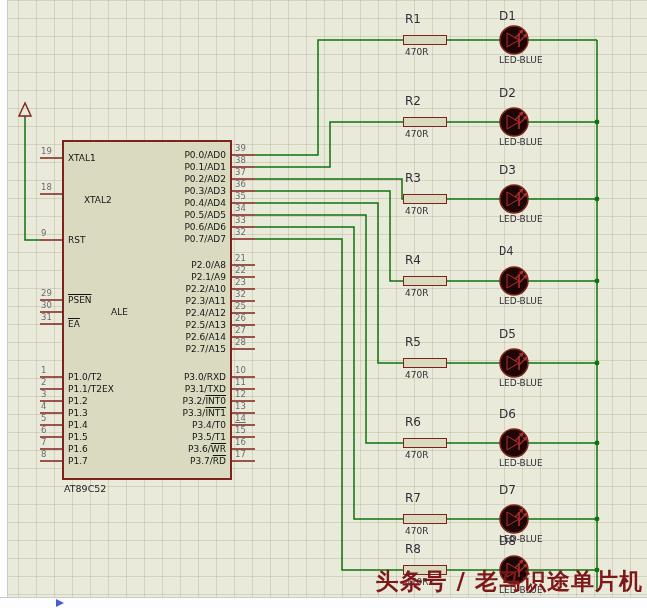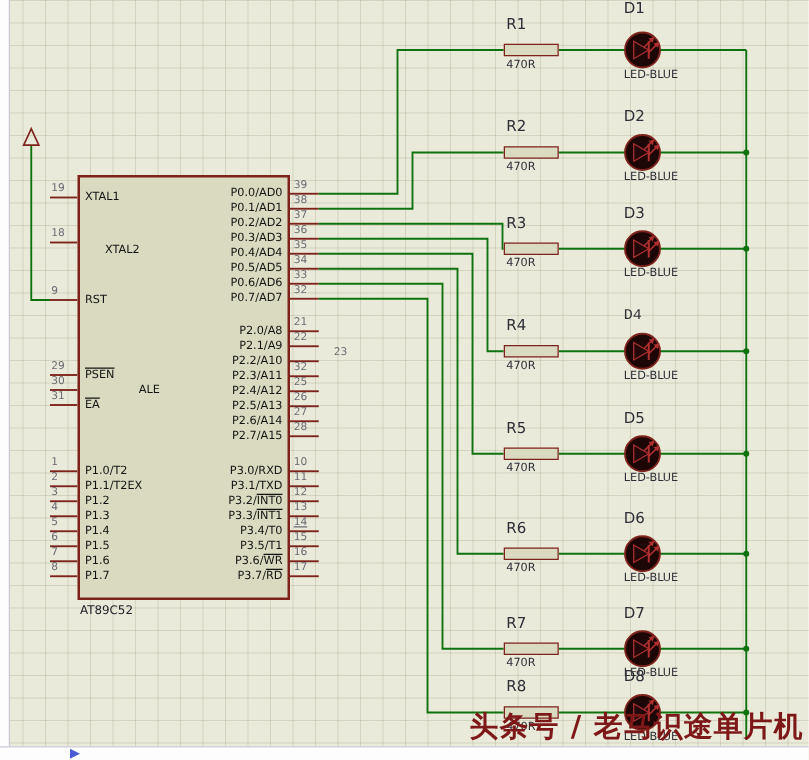--- a/index.html
+++ b/index.html
@@ -278,7 +278,7 @@
     <div class="comp-body" style="left: 403px; top: 35px; width: 44px; height: 10px;"></div>
     <div class="t ref" style="left: 405px; top: 13px;">R1</div>
     <div class="t val" style="left: 405px; top: 48px;">470R</div>
-    <div class="t ref" style="left: 499px; top: 0; text-align: center;">D1</div>
+    <div class="t ref" style="left: 499px; top: 10px; text-align: center;">D1</div>
     <div class="t val" style="left: 499px; top: 56px;">LED-BLUE</div>
     <div class="comp-body" style="left: 403px; top: 117px; width: 44px; height: 10px;"></div>
     <div class="t ref" style="left: 405px; top: 95px;">R2</div>

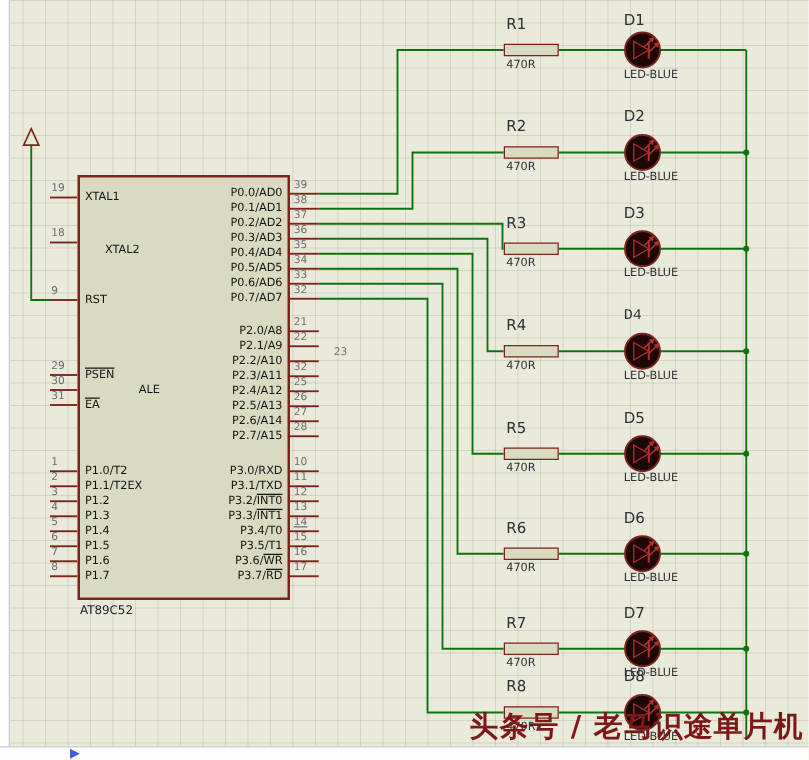--- a/index.html
+++ b/index.html
@@ -247,7 +247,7 @@
     <div class="t pin-name" style="left: 122px; top: 261px; width: 104px; text-align: right;"><span>P2.0/A8</span></div>
     <div class="t pin-num" style="left: 235px; top: 266px;">22</div>
     <div class="t pin-name" style="left: 122px; top: 273px; width: 104px; text-align: right;"><span>P2.1/A9</span></div>
-    <div class="t pin-num" style="left: 235px; top: 278px; margin-left: 32px;">23</div>
+    <div class="t pin-num" style="left: 235px; top: 278px;">23</div>
     <div class="t pin-name" style="left: 122px; top: 285px; width: 104px; text-align: right;"><span>P2.2/A10</span></div>
     <div class="t pin-num" style="left: 235px; top: 290px;">32</div>
     <div class="t pin-name" style="left: 122px; top: 297px; width: 104px; text-align: right;"><span>P2.3/A11</span></div>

# # # # # # #

* What to do
Lines containing "name" in the listing: how many are there? Answer with the number only.

* Expected answer
4